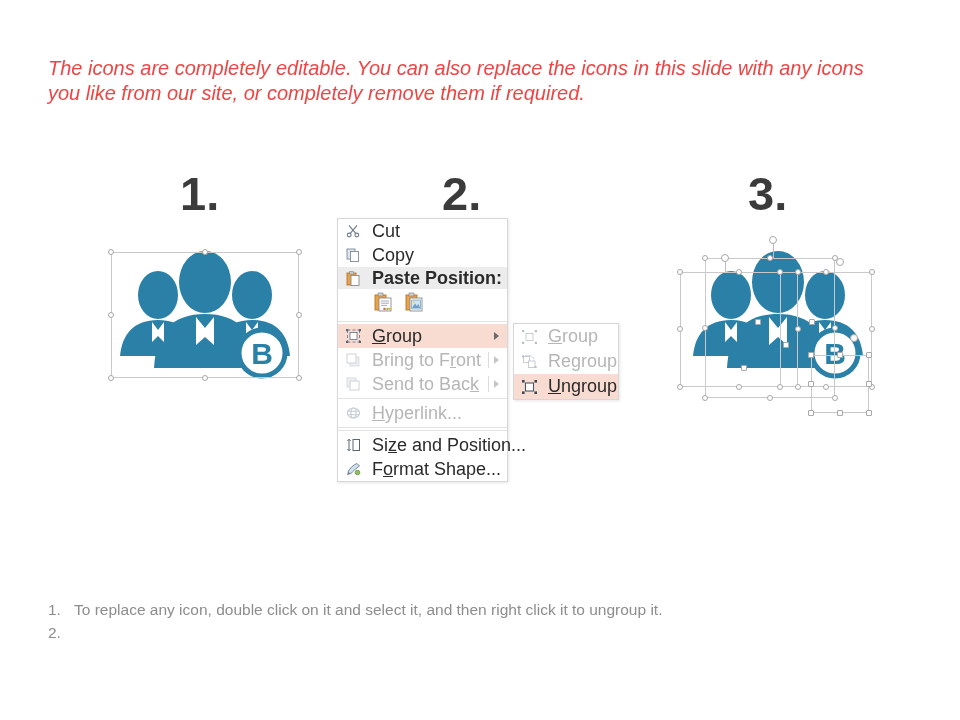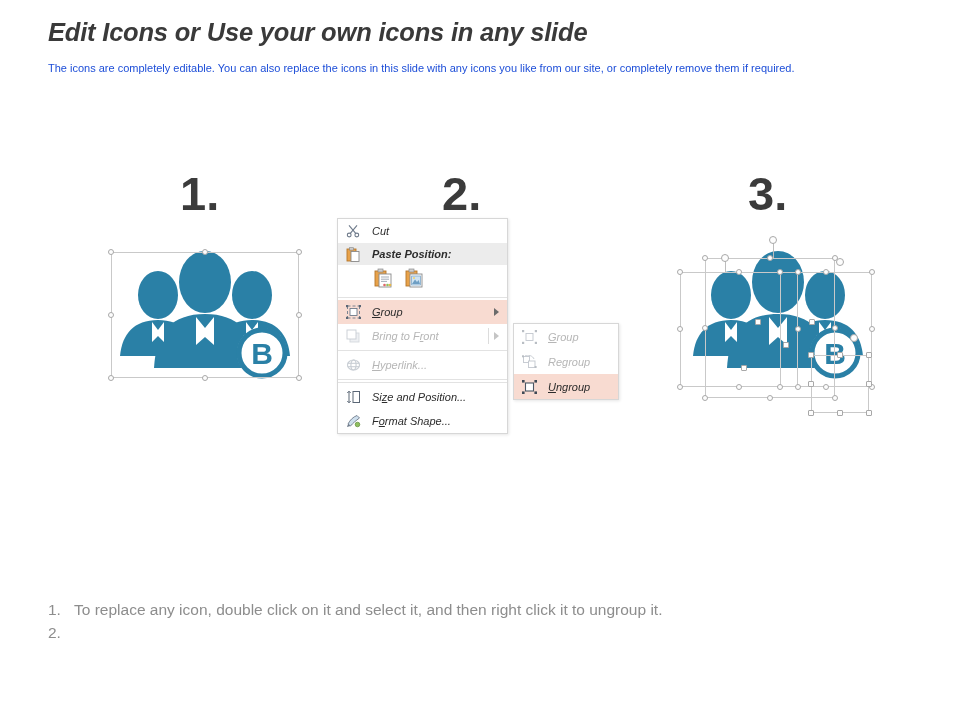--- a/index.html
+++ b/index.html
@@ -108,7 +108,6 @@
 
 <div class="slide">
 
-  <div class="title">Edit Icons or Use your own icons in any slide</div>
   <div class="subtitle">The icons are completely editable. You can also replace the icons in this slide with any icons you like from our site, or completely remove them if required.</div>
 
   <div class="stepnum n1">1.</div>

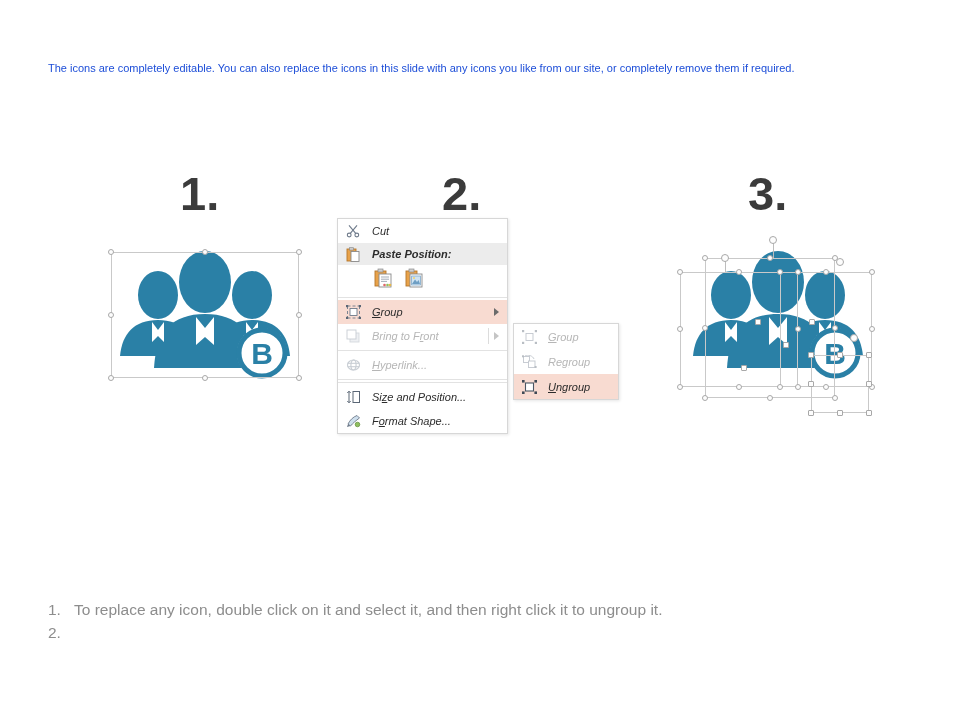--- a/index.html
+++ b/index.html
@@ -19,7 +19,7 @@
   }
   .subtitle {
     position: absolute; left: 48px; top: 56px; width: 830px;
-    font-size: 11px; color: #1d4ed8; line-height: 25px;
+    font-size: 20px; color: #ef4444; line-height: 25px; font-style: italic;
   }
 
   

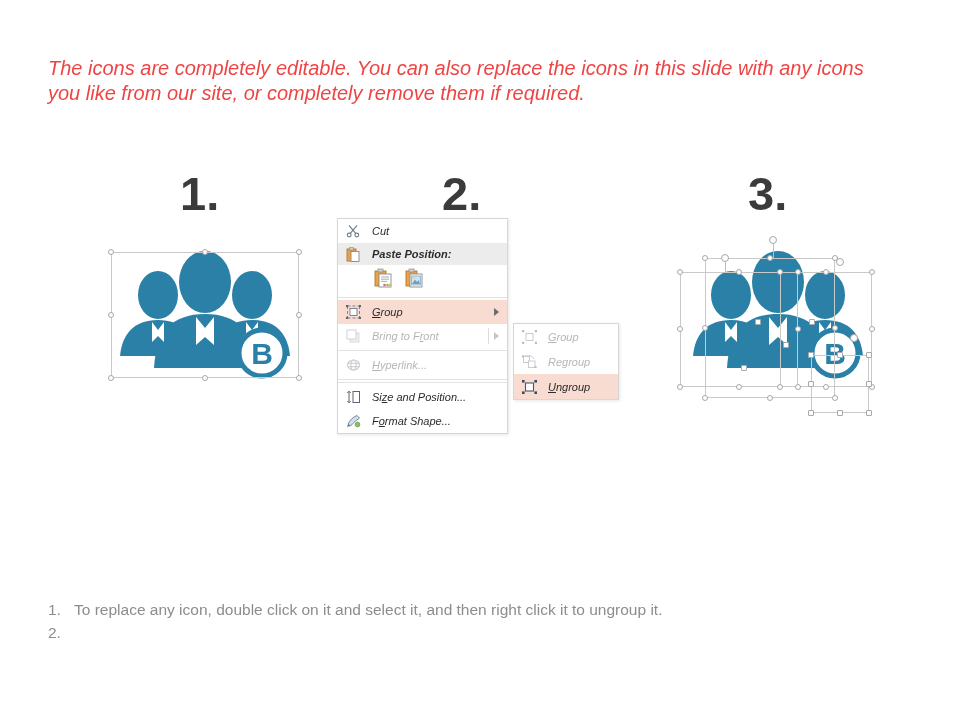--- a/index.html
+++ b/index.html
@@ -60,7 +60,7 @@
   }
   .mi {
     position: relative; display: flex; align-items: center;
-    height: 24px; padding-left: 4px; font-size: 11px; color: #2b2b2b; font-style: italic;
+    height: 24px; padding-left: 4px; font-size: 18px; color: #2b2b2b;
   }
   .mi .ic {
     width: 22px; height: 20px; flex: 0 0 22px;

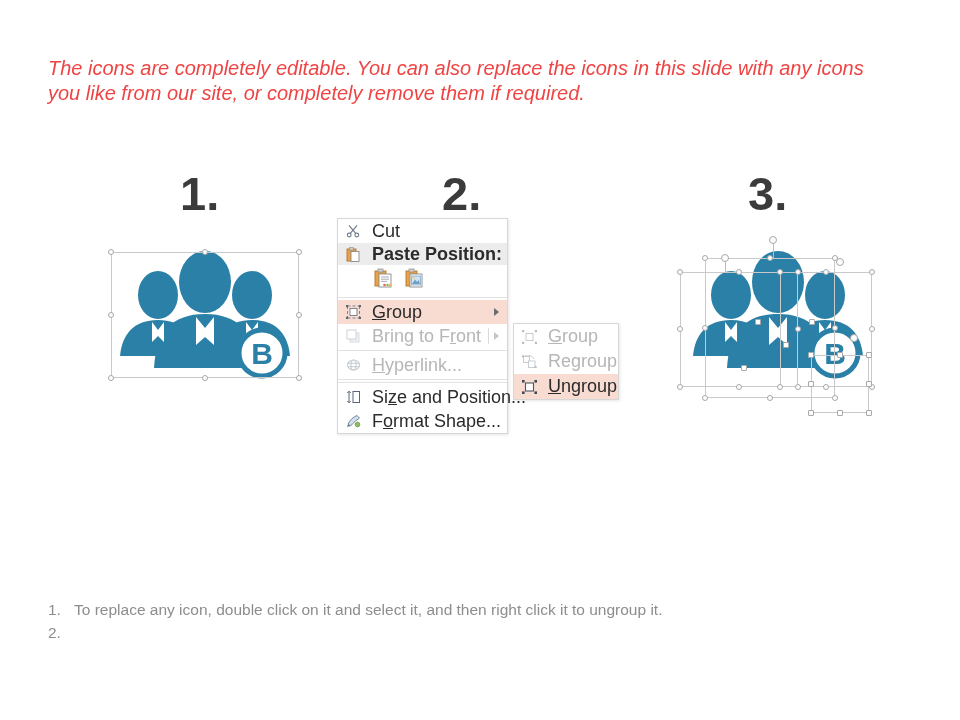--- a/index.html
+++ b/index.html
@@ -167,6 +167,15 @@
       <span class="lbl">Cut</span>
     </div>
 
+    <div class="mi">
+      <span class="ic">
+        <svg width="14" height="14" viewBox="0 0 14 14">
+          <rect x="1" y="1" width="8" height="10" fill="#dfe6ee" stroke="#7d8a99" stroke-width="0.9"></rect>
+          <rect x="4.5" y="3.5" width="8" height="10" fill="#ffffff" stroke="#7d8a99" stroke-width="0.9"></rect>
+        </svg>
+      </span>
+      <span class="lbl">Copy</span>
+    </div>
 
     <div class="mi hdr">
       <span class="ic">

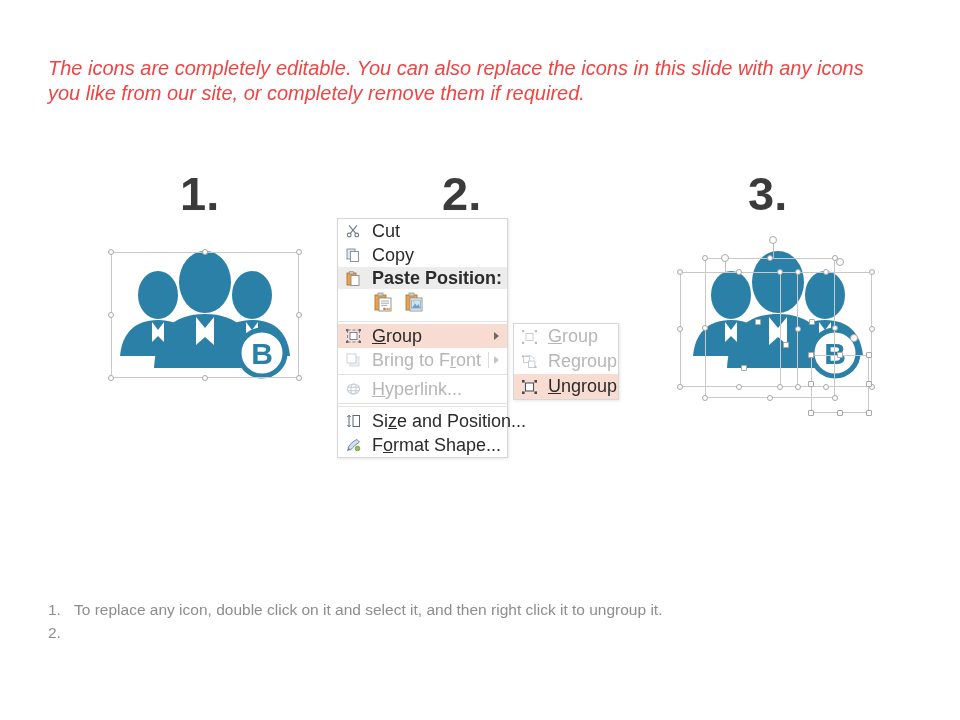--- a/index.html
+++ b/index.html
@@ -249,6 +249,17 @@
       <span class="arrow"></span>
     </div>
 
+    <div class="mi disabled">
+      <span class="ic">
+        <svg width="14" height="14" viewBox="0 0 14 14">
+          <rect x="1" y="1" width="9" height="9" fill="#d9dde3" stroke="#9aa4b0" stroke-width="0.9"></rect>
+          <rect x="4" y="4" width="9" height="9" fill="#ffffff" stroke="#7d8a99" stroke-width="0.9"></rect>
+        </svg>
+      </span>
+      <span class="lbl">Send to Bac<u>k</u></span>
+      <span class="sep"></span>
+      <span class="arrow"></span>
+    </div>
 
     <div class="divider"></div>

○ ○ ○ ○ ○ ○ ○

DIRECTIONS FOR THIS TASK -
Where in the entries does the word "icons" occur? Copy out each line that has it.

FINISHED EXERCISE -
-  <div class="title">Edit Icons or Use your own icons in any slide</div>
   <div class="subtitle">The icons are completely editable. You can also replace the icons in this slide with any icons you like from our site, or completely remove them if required.</div>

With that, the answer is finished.